IV. EXAMPLES OF METABOLIC
CONVERSIONS LEADING TO
TOXIC METABOLITES
The formation of toxic metabolites and/or intermediates during
the metabolism of drugs may occur by a considerable variety
of pathways that are mediated by several enzyme systems.
The following five examples do not represent an exhaustive
list of the bioactivation processes, but are samples of original,
significant and/or well-known drugs whose biotransformations lead to toxic compounds by the main types of reactions
discussed above. Two of them (acetaminophen and tienilic
acid) are CYP-mediated oxidations. Halothane acts through
both oxidative and reductive biotransformations. Valproic
acid is toxic through its elimination product.

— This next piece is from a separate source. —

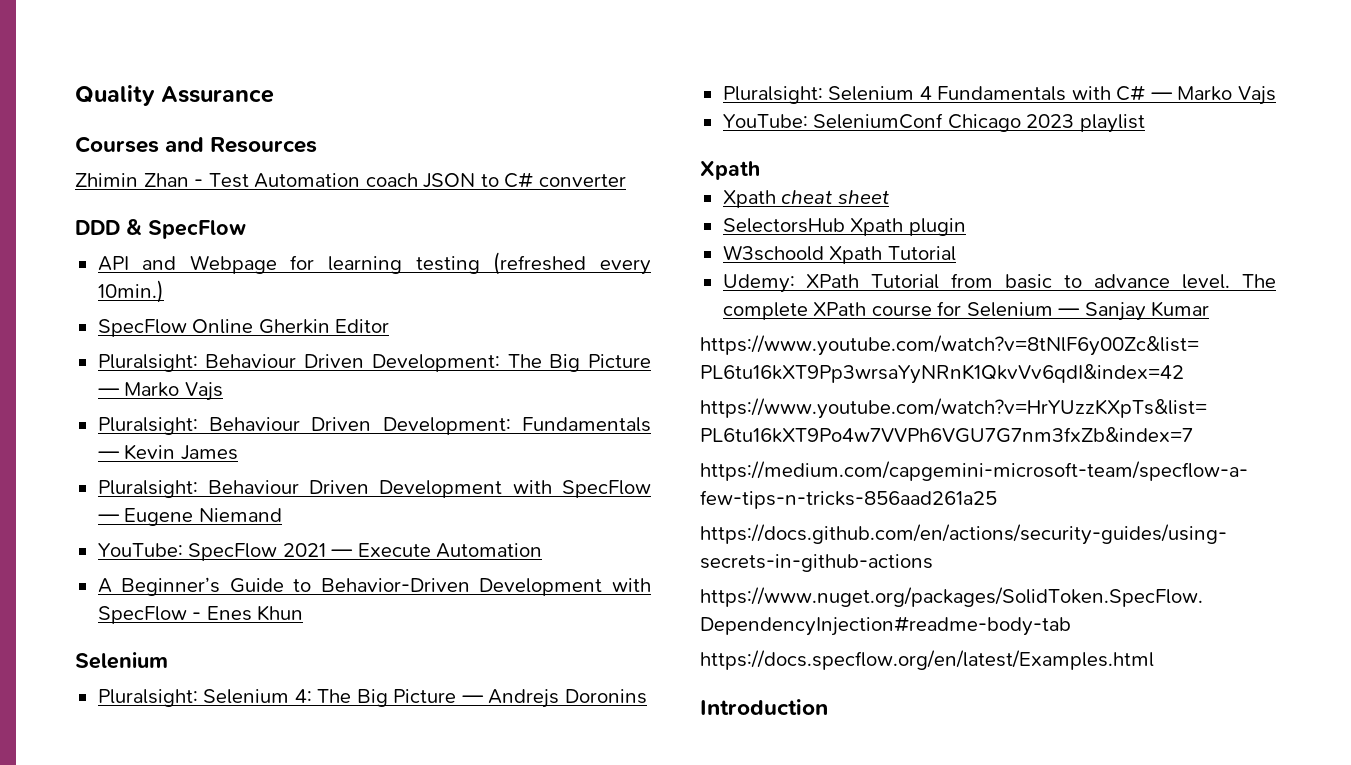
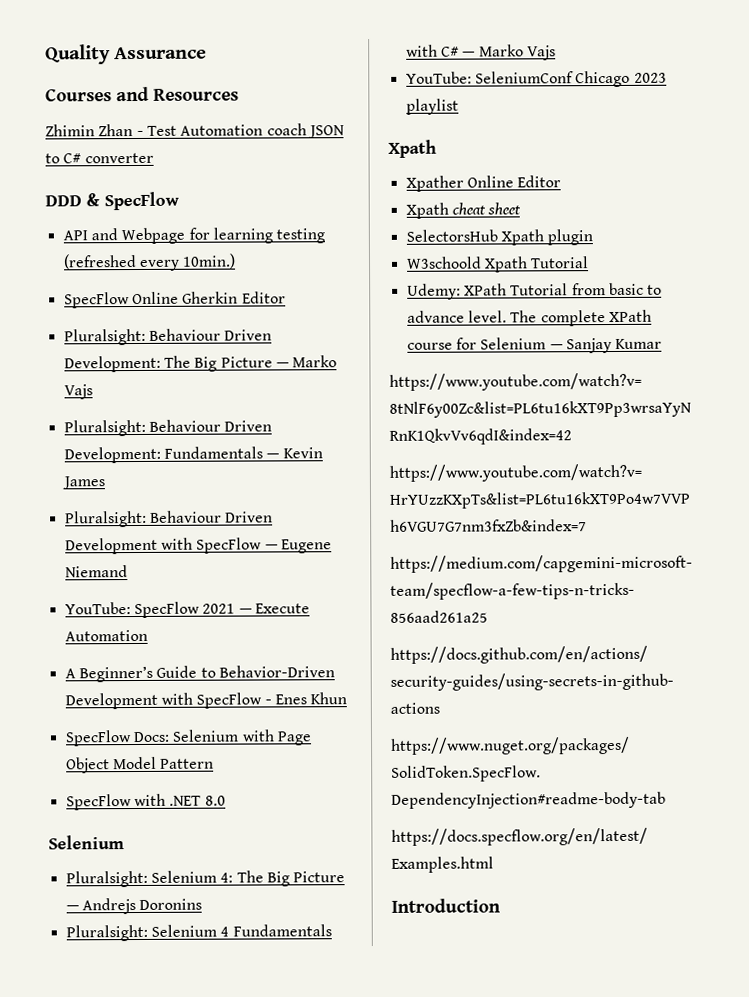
+ SpecFlow Docs: Selenium with Page Object Model Pattern
+ SpecFlow with .NET 8.0
+ Xpather Online Editor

The toxicity of
troglitazone seems to involve two distinct metabolic pathways, leading to both alkylating and oxidative stresses.
FIGURE 33.20
Bioactivation of furans.
A. Acetaminophen
The analgesic acetaminophen (4-hydroxyacetanilide, paracetamol) exhibits hepatotoxicity when administered in
very high doses (approximately 250 mg/kg in rat and about
13 g for a 75 kg human ).44 The metabolite responsible is
known to be the N-acetyl-p-benzoquinone imine (NAPQI)
(Figure 33.21).45
The formation of NAPQI may proceed via CYP2E1,46 but
also via peroxidases such as prostaglandin hydroperoxidase.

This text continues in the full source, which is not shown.